The first fleet arrived in Australia on the 26th of January, 1788, led by British admiral Arthur Phillip, who, from 1788 to 1792, served as the first governor of New South Wales. Arthur Phillip was a servant of the Crown. He represented the state in formal arrangements and assumed the faith of the Church of England, which had a strong partnership with the Crown, as the basis for Australia’s national life.

Christopher Reynolds, historian and author of What a Capital Idea – Australia 1770-1901, joined Neil Johnson on 20Twenty to discuss Australian Christian history.

Arthur Phillip’s Christian Faith

Historians don’t often mention Arthur Phillip’s faith, often describing him as detached from the church he’d been baptised in as a child. While his Christian faith is not prominent, his actions recognised the important role of the church in promoting morality, public order and civil life.

‘I think Arthur Phillip goes unnoticed. You don’t see him coming out and preaching. Nobody mentions that he had a Christian faith. There’s no significant attending church or anything like that,’ said Christopher Reynolds. ‘But it was part of his culture, his position, his rank, and his responsibility to ensure that there was Christian faith expressed. People had to attend services. That’s also the way he got on with the Aborigines.’

The Toothless Smile

While earlier explorers talked of being either beaten or eaten by the natives, when Arthur Phillip arrived, his diary notes stated that within an hour of landing onshore, he engaged with the Aborigines. What endeared the Aboriginals to Arthur Phillip was that they noticed he was missing his front tooth when he smiled.

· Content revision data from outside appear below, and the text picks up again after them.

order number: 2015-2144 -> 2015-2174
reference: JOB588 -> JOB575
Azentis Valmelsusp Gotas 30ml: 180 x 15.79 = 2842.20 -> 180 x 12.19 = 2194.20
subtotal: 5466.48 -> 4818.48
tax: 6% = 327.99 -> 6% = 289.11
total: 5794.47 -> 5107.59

‘When he smiled, and he was missing his front tooth, a hundred Aborigines smiled back, and they were missing their front tooth as well because it was part of the rite of passage to becoming a man,’ said Christopher. ‘… That’s why, within an hour, they were all walking around together, and he didn’t have any trouble.’

Recognised as a Chief

Christopher reports that within two years, Arthur Phillip was recognised as a chief among the Aborigines. Bennelong, who became the first Aborigine to be civilised into the European way of life, gave Arthur Phillip the name Wolawaree, a name Bennelong also went by. Bennelong later just called him Uncle Wally.

The fact that Arthur Phillip was able to build trust and good relationships with the Aboriginal people and avoid any violent or hostile conflicts could only be attributed to his Christian faith, according to Christopher.

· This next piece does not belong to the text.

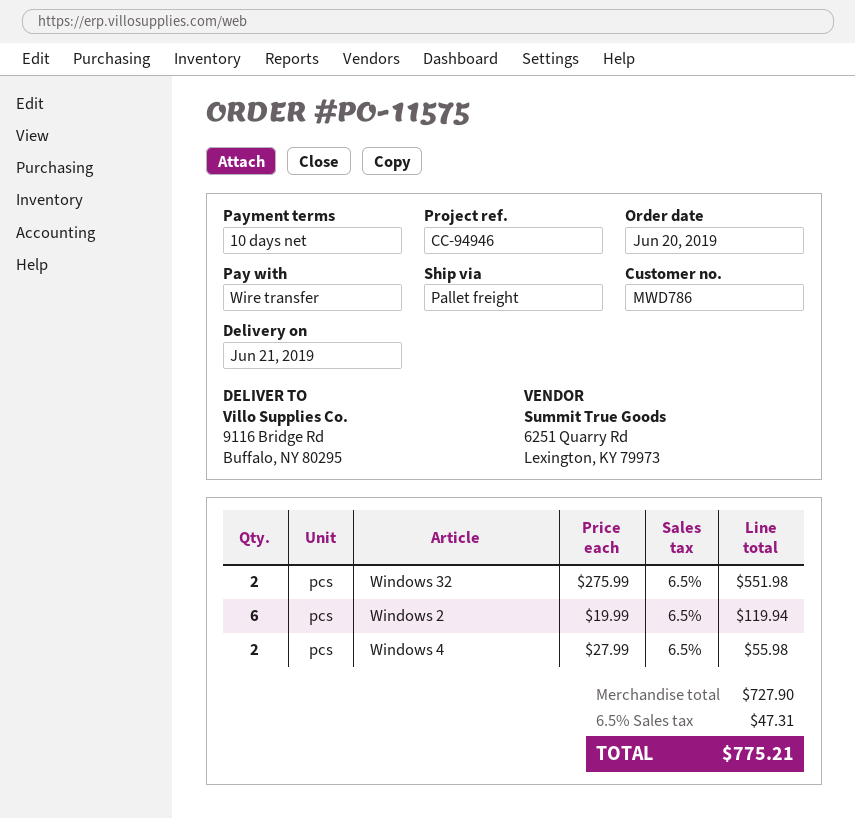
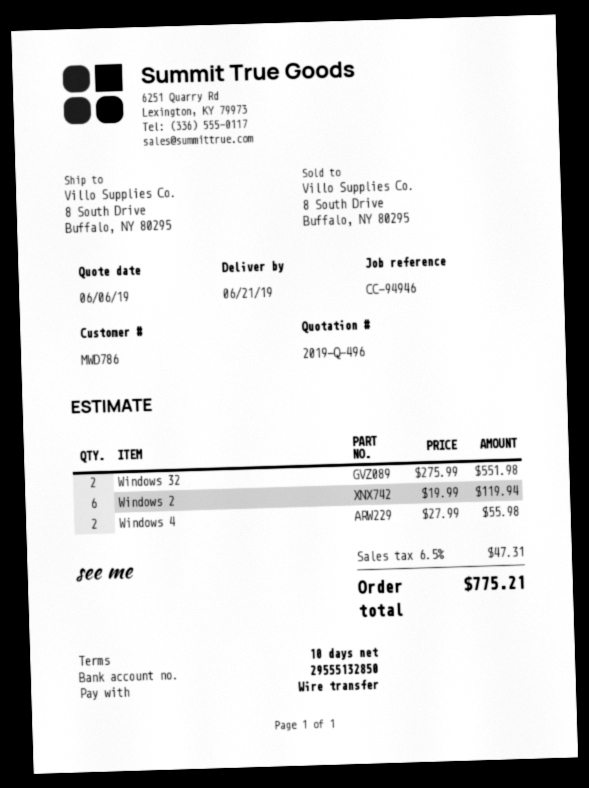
ship to: 9116 Bridge Rd, Buffalo, NY 80295 -> 8 South Drive, Buffalo, NY 80295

In recent Spanish naval archives, the journal of a Spanish captain who visited Sydney in the 1890s stated that he was amazed to see Aboriginal children playing in the street, alongside British settlers. He describes sitting down to dinner beside Aborigines and the British, sharing the food. He also wrote that the British were going off to corroboree just as often as the Aborigines sat down with the British. This was a respectful sharing of cultures that impressed the Spanish captain.

The Influence of Christianity

What secular historians miss is that Christianity was very influential in that era after the Great Awakening under John Wesley, and these examples of unity attest to that.

‘The John Wesley Methodist movement was massive in America but still great across England,’ said Christopher. ‘It wasn’t just more people were attending church or waving their hands in the air, or the energy in the singing, it was influencing the politicians.’

Due to their friendship, British politician William Wilberforce asked Britain’s Prime Minister, William Pitt, to appoint Reverend Richard Johnson as the first chaplain in New South Wales. There’s no doubt that the Christian faith was influencing politics.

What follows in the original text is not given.